### Activity
Locate every line in the records below that holds the word "whenever" and return each one.

### Itemized modification records
<<<<
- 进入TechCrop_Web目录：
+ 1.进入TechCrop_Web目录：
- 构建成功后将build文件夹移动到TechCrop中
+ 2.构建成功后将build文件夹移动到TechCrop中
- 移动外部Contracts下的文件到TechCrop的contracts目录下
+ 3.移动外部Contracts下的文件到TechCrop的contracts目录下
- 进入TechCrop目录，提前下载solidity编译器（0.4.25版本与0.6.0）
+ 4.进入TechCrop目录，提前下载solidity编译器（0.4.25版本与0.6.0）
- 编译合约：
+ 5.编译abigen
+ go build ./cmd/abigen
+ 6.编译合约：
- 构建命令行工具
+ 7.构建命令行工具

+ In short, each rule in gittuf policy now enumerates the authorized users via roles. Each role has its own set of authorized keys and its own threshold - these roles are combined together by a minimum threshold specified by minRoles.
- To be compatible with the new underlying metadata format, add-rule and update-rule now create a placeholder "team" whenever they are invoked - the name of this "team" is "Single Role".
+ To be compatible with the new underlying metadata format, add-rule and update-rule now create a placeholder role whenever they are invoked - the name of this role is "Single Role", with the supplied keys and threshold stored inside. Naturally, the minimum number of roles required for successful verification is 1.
>>>>
<<<<
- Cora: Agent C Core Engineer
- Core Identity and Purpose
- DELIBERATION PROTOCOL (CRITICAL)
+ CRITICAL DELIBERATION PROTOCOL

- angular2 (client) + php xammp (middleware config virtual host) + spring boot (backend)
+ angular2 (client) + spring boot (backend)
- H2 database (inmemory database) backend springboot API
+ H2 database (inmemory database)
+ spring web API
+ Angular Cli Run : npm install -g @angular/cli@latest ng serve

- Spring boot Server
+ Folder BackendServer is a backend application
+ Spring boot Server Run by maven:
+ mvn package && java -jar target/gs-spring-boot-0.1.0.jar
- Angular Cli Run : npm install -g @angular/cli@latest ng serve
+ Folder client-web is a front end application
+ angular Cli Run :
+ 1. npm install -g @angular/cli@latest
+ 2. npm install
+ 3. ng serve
>>>>
### Written response
- To be compatible with the new underlying metadata format, add-rule and update-rule now create a placeholder "team" whenever they are invoked - the name of this "team" is "Single Role".
+ To be compatible with the new underlying metadata format, add-rule and update-rule now create a placeholder role whenever they are invoked - the name of this role is "Single Role", with the supplied keys and threshold stored inside. Naturally, the minimum number of roles required for successful verification is 1.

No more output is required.